■ Problem to solve ■
In the data that follows, find the line with "- Enable mod-wsgi"; transcribe it, every later line up to the one with "Full documentation: https://github.com/NamHyeongKeol/viz-vibe", and that line as well, exactly and with no others.

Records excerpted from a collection

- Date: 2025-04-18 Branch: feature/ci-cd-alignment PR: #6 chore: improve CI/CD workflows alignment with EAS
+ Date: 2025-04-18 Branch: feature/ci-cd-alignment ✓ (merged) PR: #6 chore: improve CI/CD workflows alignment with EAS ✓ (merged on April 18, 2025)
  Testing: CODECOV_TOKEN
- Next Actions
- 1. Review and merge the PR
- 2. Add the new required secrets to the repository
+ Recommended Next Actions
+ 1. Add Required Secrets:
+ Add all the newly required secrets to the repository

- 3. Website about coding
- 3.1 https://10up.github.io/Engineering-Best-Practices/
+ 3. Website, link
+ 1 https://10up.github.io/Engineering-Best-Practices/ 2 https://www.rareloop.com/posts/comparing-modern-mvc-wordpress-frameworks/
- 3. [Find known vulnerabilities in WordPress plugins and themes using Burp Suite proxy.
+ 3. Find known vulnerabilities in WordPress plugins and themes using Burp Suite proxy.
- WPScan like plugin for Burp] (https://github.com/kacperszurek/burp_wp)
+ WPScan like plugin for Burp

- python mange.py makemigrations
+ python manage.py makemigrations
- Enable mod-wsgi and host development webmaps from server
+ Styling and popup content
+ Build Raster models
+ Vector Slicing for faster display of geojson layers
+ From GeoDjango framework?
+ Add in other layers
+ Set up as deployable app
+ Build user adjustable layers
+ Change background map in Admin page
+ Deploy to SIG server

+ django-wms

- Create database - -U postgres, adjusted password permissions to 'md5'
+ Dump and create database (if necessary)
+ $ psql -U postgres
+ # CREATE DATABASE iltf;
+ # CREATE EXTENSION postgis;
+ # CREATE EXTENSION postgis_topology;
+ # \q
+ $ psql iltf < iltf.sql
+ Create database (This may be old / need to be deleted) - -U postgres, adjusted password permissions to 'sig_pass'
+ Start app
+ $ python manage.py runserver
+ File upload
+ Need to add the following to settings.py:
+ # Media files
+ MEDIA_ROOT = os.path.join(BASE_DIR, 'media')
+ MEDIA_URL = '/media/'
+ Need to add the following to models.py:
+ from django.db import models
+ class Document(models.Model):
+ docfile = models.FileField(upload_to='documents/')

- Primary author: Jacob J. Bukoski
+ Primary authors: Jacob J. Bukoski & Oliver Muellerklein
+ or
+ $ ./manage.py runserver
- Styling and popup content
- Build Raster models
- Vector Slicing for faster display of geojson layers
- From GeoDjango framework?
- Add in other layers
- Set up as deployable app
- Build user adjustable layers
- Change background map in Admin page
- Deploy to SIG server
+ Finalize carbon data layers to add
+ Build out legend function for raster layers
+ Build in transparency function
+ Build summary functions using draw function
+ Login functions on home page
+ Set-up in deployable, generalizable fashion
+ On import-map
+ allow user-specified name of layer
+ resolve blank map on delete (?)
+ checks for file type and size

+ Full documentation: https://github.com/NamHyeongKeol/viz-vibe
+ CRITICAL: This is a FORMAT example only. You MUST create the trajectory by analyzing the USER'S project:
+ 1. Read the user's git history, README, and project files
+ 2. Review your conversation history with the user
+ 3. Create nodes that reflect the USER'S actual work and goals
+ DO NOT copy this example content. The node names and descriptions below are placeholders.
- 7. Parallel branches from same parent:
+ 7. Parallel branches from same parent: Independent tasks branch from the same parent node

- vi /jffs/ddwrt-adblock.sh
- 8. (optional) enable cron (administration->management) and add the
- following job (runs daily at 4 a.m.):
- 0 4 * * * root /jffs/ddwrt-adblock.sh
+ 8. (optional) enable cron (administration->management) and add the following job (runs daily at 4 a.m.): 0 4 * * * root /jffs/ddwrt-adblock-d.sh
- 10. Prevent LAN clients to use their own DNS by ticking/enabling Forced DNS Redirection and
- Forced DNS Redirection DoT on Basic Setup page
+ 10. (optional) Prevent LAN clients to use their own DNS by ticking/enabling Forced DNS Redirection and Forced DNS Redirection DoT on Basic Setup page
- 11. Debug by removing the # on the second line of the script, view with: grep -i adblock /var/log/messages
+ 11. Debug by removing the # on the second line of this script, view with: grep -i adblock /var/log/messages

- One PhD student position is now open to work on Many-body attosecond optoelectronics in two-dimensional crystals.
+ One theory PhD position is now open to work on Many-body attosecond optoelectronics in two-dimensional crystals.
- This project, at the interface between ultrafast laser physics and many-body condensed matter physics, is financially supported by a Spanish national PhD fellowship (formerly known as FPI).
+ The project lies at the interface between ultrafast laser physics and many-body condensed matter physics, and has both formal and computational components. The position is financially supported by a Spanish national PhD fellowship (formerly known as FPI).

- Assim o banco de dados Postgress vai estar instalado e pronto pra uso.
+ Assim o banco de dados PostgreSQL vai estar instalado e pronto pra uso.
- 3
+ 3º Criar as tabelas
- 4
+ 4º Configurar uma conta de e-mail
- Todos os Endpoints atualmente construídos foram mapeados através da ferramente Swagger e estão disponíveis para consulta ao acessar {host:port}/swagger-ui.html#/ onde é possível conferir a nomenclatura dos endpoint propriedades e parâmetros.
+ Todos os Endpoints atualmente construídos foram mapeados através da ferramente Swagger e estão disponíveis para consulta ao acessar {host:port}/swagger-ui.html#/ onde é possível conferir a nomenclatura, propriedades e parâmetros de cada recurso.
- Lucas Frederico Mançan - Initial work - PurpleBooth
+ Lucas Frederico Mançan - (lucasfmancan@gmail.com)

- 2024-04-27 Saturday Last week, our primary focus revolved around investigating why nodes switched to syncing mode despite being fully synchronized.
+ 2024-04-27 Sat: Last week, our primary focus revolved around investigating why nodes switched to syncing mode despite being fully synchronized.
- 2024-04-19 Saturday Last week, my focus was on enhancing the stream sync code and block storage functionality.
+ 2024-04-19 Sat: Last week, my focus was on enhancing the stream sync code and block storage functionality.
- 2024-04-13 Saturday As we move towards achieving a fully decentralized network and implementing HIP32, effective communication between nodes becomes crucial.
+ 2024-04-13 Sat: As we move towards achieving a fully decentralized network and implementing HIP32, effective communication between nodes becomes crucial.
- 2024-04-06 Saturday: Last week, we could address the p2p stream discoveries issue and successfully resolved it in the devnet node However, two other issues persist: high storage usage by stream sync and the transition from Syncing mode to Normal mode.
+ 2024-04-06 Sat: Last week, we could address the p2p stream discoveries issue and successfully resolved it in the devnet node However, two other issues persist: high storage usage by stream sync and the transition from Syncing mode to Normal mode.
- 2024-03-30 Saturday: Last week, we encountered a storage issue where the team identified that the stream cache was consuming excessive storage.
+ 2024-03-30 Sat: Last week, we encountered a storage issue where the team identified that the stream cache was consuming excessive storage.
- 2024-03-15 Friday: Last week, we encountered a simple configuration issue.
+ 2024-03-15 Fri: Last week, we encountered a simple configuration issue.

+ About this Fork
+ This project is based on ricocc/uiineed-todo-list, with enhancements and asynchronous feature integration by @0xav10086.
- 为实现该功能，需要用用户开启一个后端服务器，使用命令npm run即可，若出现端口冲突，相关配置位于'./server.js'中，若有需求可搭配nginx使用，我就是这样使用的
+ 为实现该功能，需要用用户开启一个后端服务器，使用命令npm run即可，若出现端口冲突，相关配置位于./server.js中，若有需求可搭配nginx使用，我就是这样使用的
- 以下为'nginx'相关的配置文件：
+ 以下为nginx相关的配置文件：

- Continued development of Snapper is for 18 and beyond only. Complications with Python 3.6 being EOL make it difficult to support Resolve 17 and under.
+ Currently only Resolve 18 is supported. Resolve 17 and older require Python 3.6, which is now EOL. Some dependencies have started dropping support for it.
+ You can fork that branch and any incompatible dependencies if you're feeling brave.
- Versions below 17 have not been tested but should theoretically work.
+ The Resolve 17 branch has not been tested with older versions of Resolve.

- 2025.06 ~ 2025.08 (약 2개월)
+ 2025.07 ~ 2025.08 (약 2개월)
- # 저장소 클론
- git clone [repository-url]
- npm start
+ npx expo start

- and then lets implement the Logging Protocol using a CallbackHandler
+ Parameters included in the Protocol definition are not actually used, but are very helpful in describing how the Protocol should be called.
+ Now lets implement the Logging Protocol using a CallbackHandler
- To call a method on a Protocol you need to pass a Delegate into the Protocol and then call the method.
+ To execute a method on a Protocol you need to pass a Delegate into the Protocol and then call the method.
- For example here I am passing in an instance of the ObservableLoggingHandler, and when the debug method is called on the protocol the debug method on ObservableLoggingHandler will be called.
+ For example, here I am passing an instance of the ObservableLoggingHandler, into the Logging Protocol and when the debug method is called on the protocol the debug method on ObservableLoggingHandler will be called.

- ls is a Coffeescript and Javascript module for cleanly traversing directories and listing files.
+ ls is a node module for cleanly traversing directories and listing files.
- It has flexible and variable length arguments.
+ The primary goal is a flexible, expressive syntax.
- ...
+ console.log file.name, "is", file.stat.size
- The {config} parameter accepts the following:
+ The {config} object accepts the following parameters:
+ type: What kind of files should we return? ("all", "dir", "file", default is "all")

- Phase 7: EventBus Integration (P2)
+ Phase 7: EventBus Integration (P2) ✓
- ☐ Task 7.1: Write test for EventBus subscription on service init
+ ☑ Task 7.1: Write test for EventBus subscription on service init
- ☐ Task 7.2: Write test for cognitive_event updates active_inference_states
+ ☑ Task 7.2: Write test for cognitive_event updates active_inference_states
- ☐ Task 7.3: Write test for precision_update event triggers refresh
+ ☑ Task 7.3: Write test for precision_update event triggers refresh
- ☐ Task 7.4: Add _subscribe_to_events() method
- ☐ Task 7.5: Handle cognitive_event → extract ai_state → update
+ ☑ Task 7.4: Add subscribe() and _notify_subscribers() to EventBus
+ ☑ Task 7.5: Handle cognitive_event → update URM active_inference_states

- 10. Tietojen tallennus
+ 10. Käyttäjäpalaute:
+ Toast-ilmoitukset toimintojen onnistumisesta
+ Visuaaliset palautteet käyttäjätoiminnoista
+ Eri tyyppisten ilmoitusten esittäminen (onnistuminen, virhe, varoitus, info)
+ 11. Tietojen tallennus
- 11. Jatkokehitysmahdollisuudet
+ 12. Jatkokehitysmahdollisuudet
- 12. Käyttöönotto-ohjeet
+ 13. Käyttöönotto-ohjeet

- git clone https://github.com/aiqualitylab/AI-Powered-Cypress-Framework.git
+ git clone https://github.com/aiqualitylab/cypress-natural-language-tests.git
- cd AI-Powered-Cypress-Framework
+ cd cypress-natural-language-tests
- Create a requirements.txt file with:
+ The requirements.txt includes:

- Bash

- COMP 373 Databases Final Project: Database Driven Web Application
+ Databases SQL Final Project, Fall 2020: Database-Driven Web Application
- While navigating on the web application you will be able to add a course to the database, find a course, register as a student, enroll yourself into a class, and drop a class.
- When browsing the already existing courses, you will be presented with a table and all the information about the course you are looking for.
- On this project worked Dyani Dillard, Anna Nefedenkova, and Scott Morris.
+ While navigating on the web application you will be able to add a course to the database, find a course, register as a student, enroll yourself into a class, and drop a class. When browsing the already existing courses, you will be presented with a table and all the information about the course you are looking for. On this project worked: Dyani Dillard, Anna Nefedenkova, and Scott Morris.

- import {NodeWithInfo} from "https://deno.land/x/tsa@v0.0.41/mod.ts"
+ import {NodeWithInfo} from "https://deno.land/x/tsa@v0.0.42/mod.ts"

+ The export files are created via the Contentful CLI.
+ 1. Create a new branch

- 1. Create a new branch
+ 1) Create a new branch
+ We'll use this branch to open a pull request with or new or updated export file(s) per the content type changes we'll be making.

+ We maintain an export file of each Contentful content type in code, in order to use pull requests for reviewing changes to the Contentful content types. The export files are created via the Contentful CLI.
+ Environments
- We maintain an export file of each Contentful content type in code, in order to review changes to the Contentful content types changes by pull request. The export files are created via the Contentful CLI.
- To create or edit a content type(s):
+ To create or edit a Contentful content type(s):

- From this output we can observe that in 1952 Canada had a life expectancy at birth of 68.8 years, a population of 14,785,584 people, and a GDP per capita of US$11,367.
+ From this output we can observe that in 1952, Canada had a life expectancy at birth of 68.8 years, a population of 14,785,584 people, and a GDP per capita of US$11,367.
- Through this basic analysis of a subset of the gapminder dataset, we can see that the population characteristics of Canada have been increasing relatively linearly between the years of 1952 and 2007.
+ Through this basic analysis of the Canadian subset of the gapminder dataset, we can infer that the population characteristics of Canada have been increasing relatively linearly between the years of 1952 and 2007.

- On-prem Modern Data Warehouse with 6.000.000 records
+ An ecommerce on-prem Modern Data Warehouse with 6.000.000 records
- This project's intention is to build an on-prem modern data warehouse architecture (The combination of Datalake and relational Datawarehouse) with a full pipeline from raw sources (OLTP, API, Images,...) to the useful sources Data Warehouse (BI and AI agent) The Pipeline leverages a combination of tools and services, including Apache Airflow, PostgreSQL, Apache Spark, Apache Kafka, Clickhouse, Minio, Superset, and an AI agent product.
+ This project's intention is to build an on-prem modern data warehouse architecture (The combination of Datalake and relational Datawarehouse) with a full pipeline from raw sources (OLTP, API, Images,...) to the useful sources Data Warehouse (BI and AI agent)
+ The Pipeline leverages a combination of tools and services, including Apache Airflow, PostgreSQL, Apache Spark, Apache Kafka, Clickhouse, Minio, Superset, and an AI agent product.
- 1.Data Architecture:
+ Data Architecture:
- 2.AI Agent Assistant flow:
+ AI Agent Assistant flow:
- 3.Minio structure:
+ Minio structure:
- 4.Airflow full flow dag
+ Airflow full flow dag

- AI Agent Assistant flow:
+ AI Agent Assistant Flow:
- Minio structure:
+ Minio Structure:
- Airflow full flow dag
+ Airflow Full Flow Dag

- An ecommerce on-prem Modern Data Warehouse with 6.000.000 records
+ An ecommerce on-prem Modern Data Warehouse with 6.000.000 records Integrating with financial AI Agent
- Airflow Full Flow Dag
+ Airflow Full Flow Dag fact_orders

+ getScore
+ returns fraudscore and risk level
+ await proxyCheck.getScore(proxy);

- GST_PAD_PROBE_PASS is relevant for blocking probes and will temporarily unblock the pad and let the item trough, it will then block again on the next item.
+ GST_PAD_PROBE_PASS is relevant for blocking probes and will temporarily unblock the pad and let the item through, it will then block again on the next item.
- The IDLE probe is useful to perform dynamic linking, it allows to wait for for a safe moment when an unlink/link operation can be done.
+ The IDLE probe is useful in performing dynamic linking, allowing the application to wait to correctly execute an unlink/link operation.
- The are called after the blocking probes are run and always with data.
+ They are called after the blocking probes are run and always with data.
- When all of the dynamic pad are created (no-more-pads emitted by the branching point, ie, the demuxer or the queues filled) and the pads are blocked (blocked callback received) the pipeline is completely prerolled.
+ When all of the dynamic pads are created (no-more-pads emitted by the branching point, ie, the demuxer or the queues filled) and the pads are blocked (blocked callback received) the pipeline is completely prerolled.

■ Answer space ■
- Enable mod-wsgi and host development webmaps from server
+ Styling and popup content
+ Build Raster models
+ Vector Slicing for faster display of geojson layers
+ From GeoDjango framework?
+ Add in other layers
+ Set up as deployable app
+ Build user adjustable layers
+ Change background map in Admin page
+ Deploy to SIG server

+ django-wms

- Create database - -U postgres, adjusted password permissions to 'md5'
+ Dump and create database (if necessary)
+ $ psql -U postgres
+ # CREATE DATABASE iltf;
+ # CREATE EXTENSION postgis;
+ # CREATE EXTENSION postgis_topology;
+ # \q
+ $ psql iltf < iltf.sql
+ Create database (This may be old / need to be deleted) - -U postgres, adjusted password permissions to 'sig_pass'
+ Start app
+ $ python manage.py runserver
+ File upload
+ Need to add the following to settings.py:
+ # Media files
+ MEDIA_ROOT = os.path.join(BASE_DIR, 'media')
+ MEDIA_URL = '/media/'
+ Need to add the following to models.py:
+ from django.db import models
+ class Document(models.Model):
+ docfile = models.FileField(upload_to='documents/')

- Primary author: Jacob J. Bukoski
+ Primary authors: Jacob J. Bukoski & Oliver Muellerklein
+ or
+ $ ./manage.py runserver
- Styling and popup content
- Build Raster models
- Vector Slicing for faster display of geojson layers
- From GeoDjango framework?
- Add in other layers
- Set up as deployable app
- Build user adjustable layers
- Change background map in Admin page
- Deploy to SIG server
+ Finalize carbon data layers to add
+ Build out legend function for raster layers
+ Build in transparency function
+ Build summary functions using draw function
+ Login functions on home page
+ Set-up in deployable, generalizable fashion
+ On import-map
+ allow user-specified name of layer
+ resolve blank map on delete (?)
+ checks for file type and size

+ Full documentation: https://github.com/NamHyeongKeol/viz-vibe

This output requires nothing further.